Brief
Across the entries below, how many lines contain the word "first"? Give the number alone.

>>>>>

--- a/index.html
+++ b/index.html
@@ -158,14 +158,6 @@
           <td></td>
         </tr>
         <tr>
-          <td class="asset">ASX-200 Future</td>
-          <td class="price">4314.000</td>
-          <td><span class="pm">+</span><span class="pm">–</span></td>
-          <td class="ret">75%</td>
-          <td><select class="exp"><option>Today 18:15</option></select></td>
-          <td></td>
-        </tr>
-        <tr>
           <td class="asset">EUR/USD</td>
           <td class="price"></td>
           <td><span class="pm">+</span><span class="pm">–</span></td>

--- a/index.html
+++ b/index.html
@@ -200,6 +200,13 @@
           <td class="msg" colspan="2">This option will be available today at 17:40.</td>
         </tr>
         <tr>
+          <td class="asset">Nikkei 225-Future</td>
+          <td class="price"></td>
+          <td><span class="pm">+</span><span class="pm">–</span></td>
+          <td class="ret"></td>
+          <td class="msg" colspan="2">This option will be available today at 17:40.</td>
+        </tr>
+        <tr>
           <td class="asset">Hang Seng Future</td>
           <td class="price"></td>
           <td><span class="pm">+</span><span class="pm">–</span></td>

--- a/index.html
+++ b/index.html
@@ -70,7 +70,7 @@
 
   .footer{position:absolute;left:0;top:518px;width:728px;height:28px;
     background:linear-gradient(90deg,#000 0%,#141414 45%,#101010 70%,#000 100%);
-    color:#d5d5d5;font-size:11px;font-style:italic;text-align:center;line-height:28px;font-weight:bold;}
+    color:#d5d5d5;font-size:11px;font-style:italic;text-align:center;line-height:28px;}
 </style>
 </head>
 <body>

<<<<<
>>>>>

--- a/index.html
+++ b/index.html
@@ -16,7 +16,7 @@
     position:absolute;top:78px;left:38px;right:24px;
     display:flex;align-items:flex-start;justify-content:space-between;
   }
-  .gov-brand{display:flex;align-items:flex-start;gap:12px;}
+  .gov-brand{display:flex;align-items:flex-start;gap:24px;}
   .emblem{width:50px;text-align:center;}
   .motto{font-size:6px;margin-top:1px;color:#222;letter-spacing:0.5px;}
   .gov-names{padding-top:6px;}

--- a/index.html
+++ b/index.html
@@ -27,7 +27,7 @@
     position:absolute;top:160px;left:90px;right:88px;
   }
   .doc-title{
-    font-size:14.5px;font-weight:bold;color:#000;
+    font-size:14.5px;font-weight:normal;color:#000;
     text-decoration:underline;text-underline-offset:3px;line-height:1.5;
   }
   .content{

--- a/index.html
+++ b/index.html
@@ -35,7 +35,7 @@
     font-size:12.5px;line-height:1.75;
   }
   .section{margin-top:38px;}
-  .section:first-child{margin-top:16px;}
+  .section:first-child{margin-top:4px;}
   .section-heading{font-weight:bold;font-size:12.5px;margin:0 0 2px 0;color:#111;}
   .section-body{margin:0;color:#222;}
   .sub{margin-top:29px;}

<<<<<

Answer box
2